Some of the simulations run in just a few hours; others run to completion over the course of several days. Indeed, because it can conduct so many more tests in a relatively short period of time, Embraer gains insights faster than might normally happen if the only option were physical tests.
“We may be running several simulations on just one or two designs just to see how design tweaks affect performance,” notes Mariano.
If Embraer relied exclusively on physical tests of a component’s response to lightning, it would become difficult to explore such design optimizations in the same way, as it takes more time and money to build, test, rebuild, and retest a physical model. Simulation enables Embraer to perform such comparative testing early in the design cycle, which enables the engineers to work more efficiently than they could otherwise.
Some estimates attribute using simulation to support complete EMC and EMI certification to cost savings in the millions of dollars.
Physical tests still play a role in lightning certification at Embraer, but not the same role they used to.
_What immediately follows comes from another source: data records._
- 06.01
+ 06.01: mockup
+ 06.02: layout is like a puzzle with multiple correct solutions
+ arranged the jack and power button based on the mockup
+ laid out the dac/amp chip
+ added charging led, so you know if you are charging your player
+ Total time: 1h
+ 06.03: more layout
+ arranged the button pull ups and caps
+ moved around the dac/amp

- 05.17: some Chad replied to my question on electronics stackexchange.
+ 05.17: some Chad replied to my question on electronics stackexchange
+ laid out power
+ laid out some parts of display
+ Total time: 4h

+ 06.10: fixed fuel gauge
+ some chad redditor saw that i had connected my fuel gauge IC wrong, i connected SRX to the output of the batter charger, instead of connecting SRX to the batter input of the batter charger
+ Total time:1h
Today, smaller scale physical tests can be run as a point of reference against which the simulation results can be compared. Embraer has been able to show a high correlation between its simulated outcomes and those captured in the physical baseline tests, which inspires a high confidence level that other simulation results would match the results of physical tests that were run.
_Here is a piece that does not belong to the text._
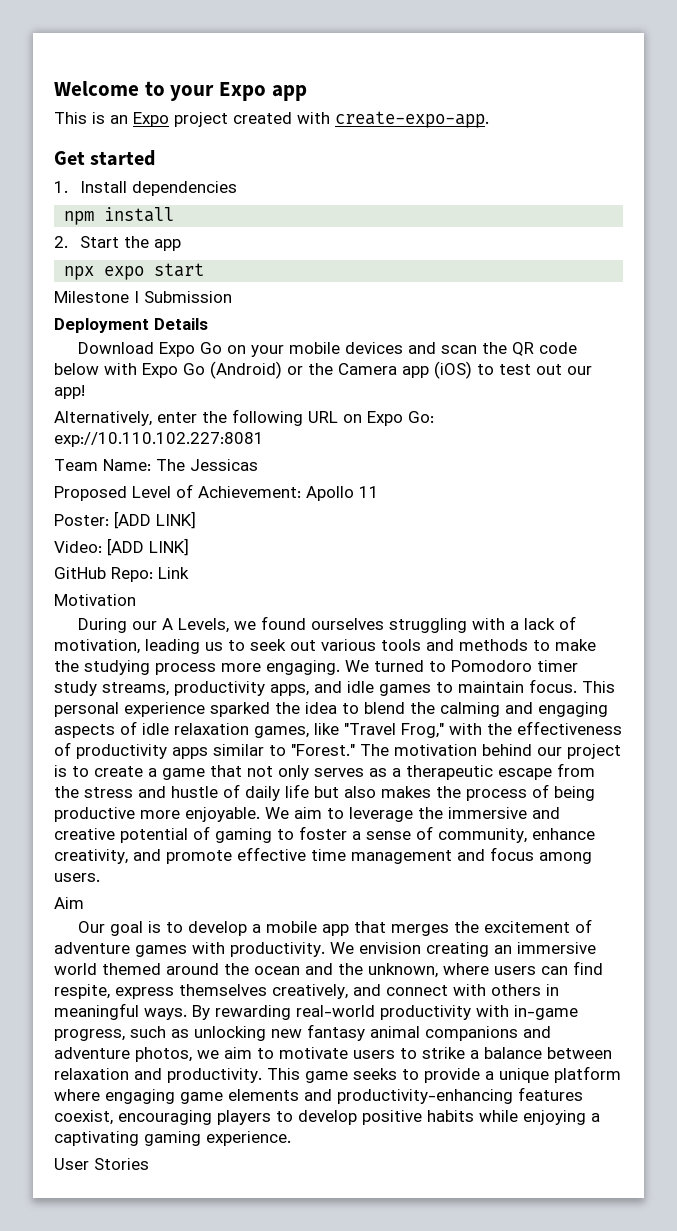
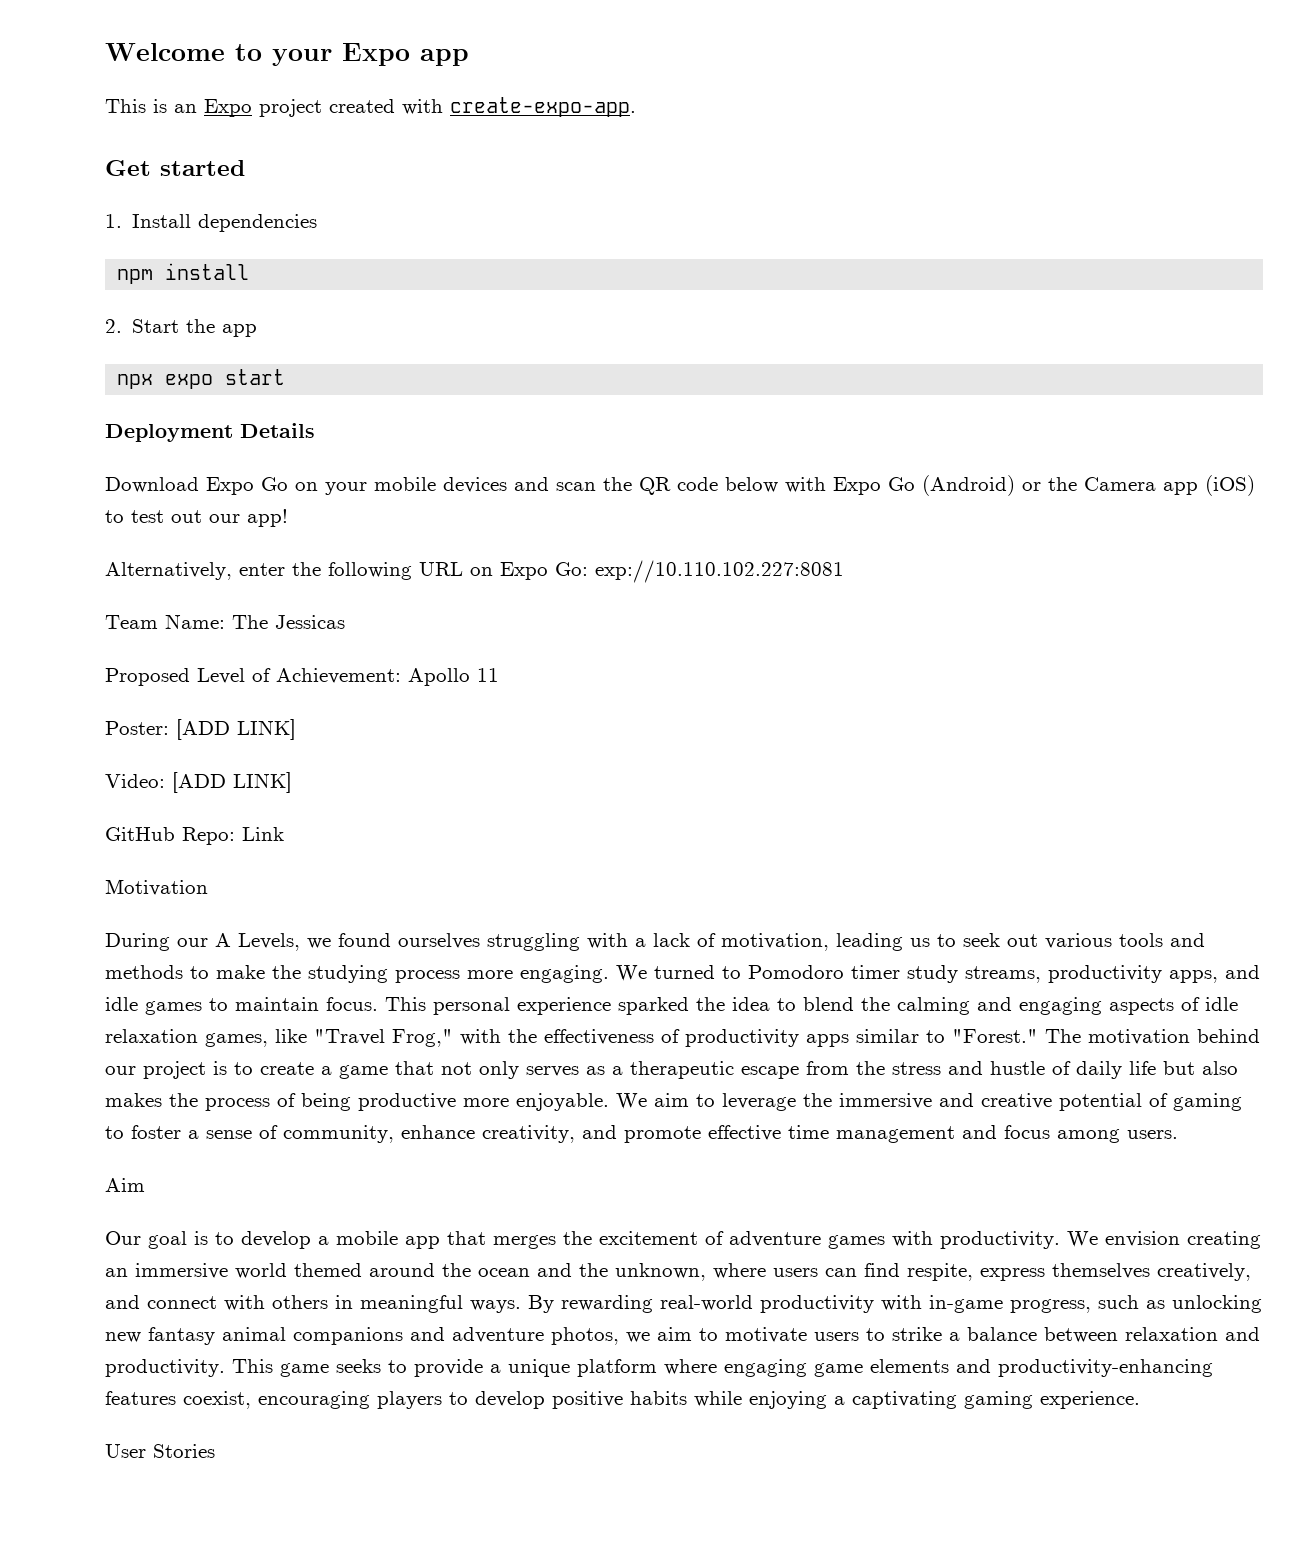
- Milestone I Submission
“We have to make a certain number of assumptions when we’re running simulations,” says Freire, “but we have to make a lot of assumptions when we’re conducting physical tests as well. Test results do not always match the exact conditions that were anticipated for a plane experiencing a given lightning strike, but over time we’ve developed a pretty good idea of what to expect. Our simulations use the same standardized lightning characteristics — for example, amplitude and time-to-rise — that are important when it comes to analyzing and accurately anticipating the effects on electronic equipment.
“We have to show that the aircraft will still perform under the extreme electromagnetic conditions to which nature can subject an aircraft,” Freire continues. “As long as the simulations can capture the lightning transients as well as the physical tests would, and as long as the equipment shows that it can withstand those levels, then we’re going to meet the standards that are required for certification.”
In the end, Embraer’s use of simulation to achieve EMI and EMC certification may be proving the same thing that physical tests have always proven, that its planes are safe and well-engineered, that cargo and passengers will be safe, and that lightning attachments won’t cause problems when — not if — they occur. But Embraer’s use of EMC Plus is also proving something else: that simulation can dramatically reduce the time and cost of bringing a new, high-quality plane to market, and that is a benefit that has airplane manufacturers around the world sitting up and taking notice.